[[ SUPPLIED INFORMATION open ]]
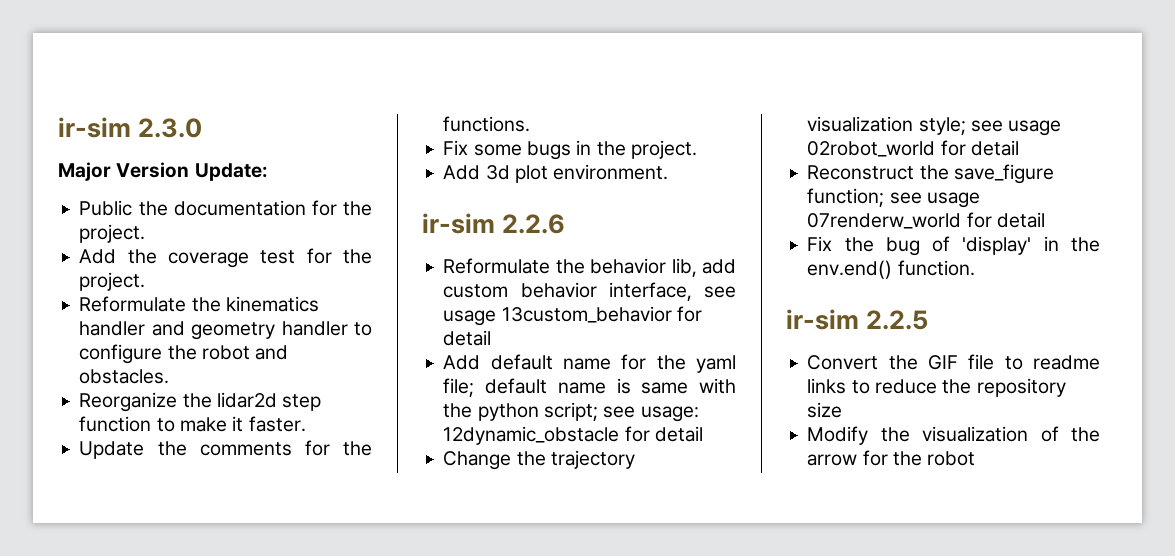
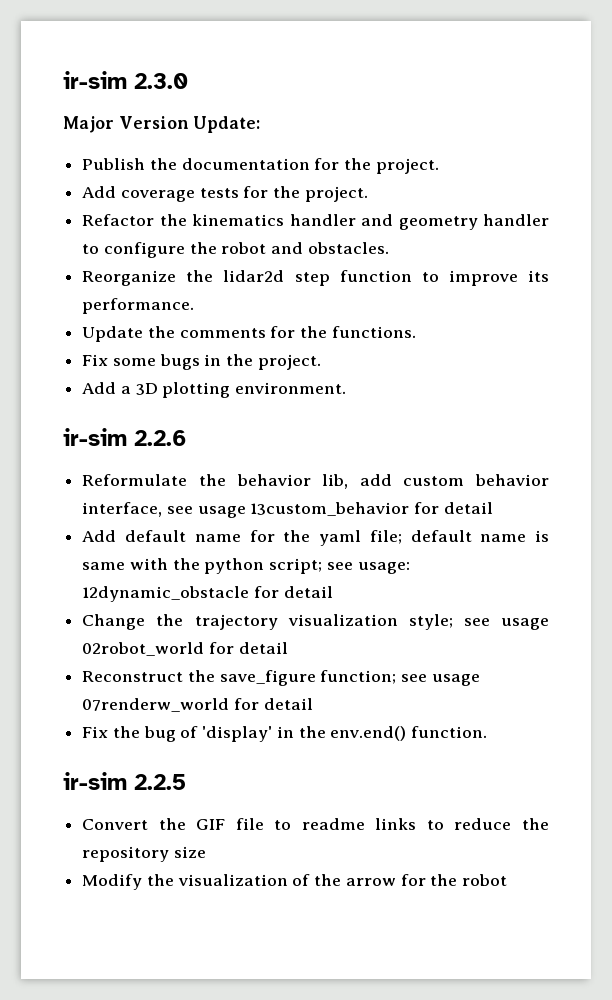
- Public the documentation for the project.
+ Publish the documentation for the project.
- Add the coverage test for the project.
- Reformulate the kinematics handler and geometry handler to configure the robot and obstacles.
+ Add coverage tests for the project.
+ Refactor the kinematics handler and geometry handler to configure the robot and obstacles.
- Reorganize the lidar2d step function to make it faster.
+ Reorganize the lidar2d step function to improve its performance.
- Add 3d plot environment.
+ Add a 3D plotting environment.

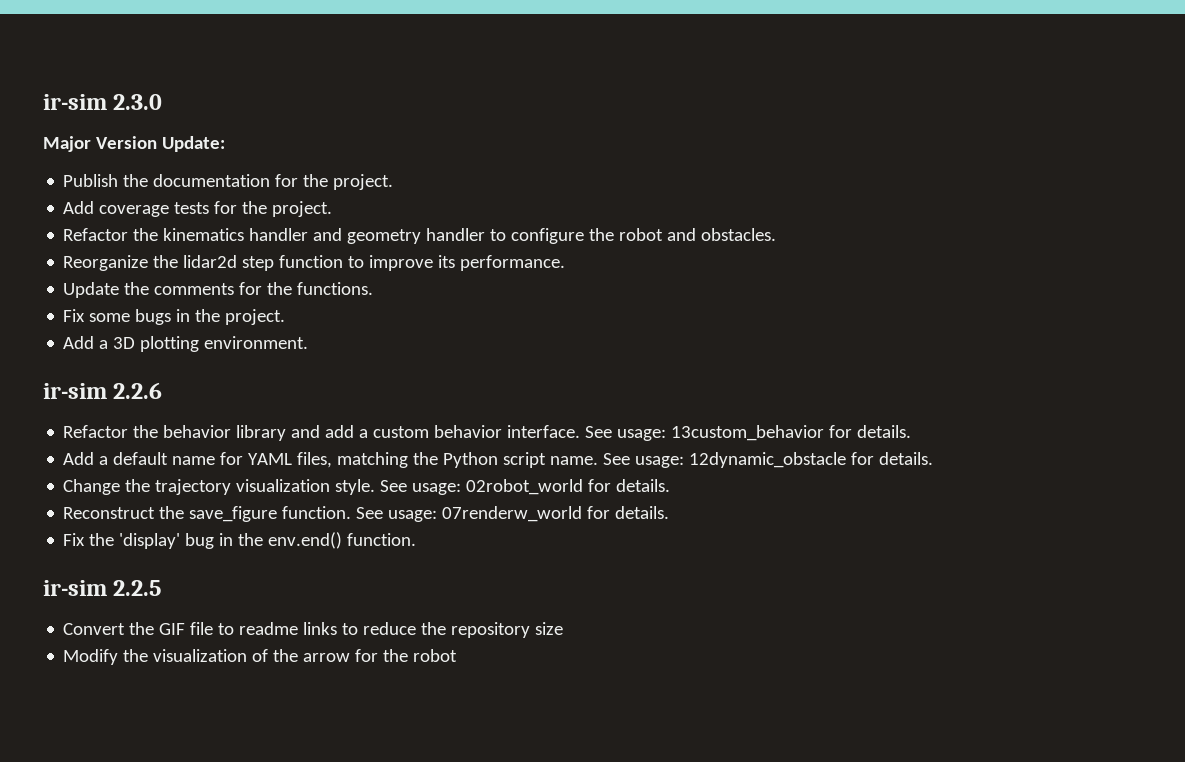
- Reformulate the behavior lib, add custom behavior interface, see usage 13custom_behavior for detail
- Add default name for the yaml file; default name is same with the python script; see usage: 12dynamic_obstacle for detail
+ Refactor the behavior library and add a custom behavior interface. See usage: 13custom_behavior for details.
+ Add a default name for YAML files, matching the Python script name. See usage: 12dynamic_obstacle for details.
- Change the trajectory visualization style; see usage 02robot_world for detail
+ Change the trajectory visualization style. See usage: 02robot_world for details.
- Reconstruct the save_figure function; see usage 07renderw_world for detail
+ Reconstruct the save_figure function. See usage: 07renderw_world for details.
- Fix the bug of 'display' in the env.end() function.
+ Fix the 'display' bug in the env.end() function.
[[ SUPPLIED INFORMATION closed ]]
(HOW TO COMPLETE THIS TASK) Produce an exact reprint of the entries, dropping the images.

(FINISHED TASK)
- Public the documentation for the project.
+ Publish the documentation for the project.
- Add the coverage test for the project.
- Reformulate the kinematics handler and geometry handler to configure the robot and obstacles.
+ Add coverage tests for the project.
+ Refactor the kinematics handler and geometry handler to configure the robot and obstacles.
- Reorganize the lidar2d step function to make it faster.
+ Reorganize the lidar2d step function to improve its performance.
- Add 3d plot environment.
+ Add a 3D plotting environment.

- Reformulate the behavior lib, add custom behavior interface, see usage 13custom_behavior for detail
- Add default name for the yaml file; default name is same with the python script; see usage: 12dynamic_obstacle for detail
+ Refactor the behavior library and add a custom behavior interface. See usage: 13custom_behavior for details.
+ Add a default name for YAML files, matching the Python script name. See usage: 12dynamic_obstacle for details.
- Change the trajectory visualization style; see usage 02robot_world for detail
+ Change the trajectory visualization style. See usage: 02robot_world for details.
- Reconstruct the save_figure function; see usage 07renderw_world for detail
+ Reconstruct the save_figure function. See usage: 07renderw_world for details.
- Fix the bug of 'display' in the env.end() function.
+ Fix the 'display' bug in the env.end() function.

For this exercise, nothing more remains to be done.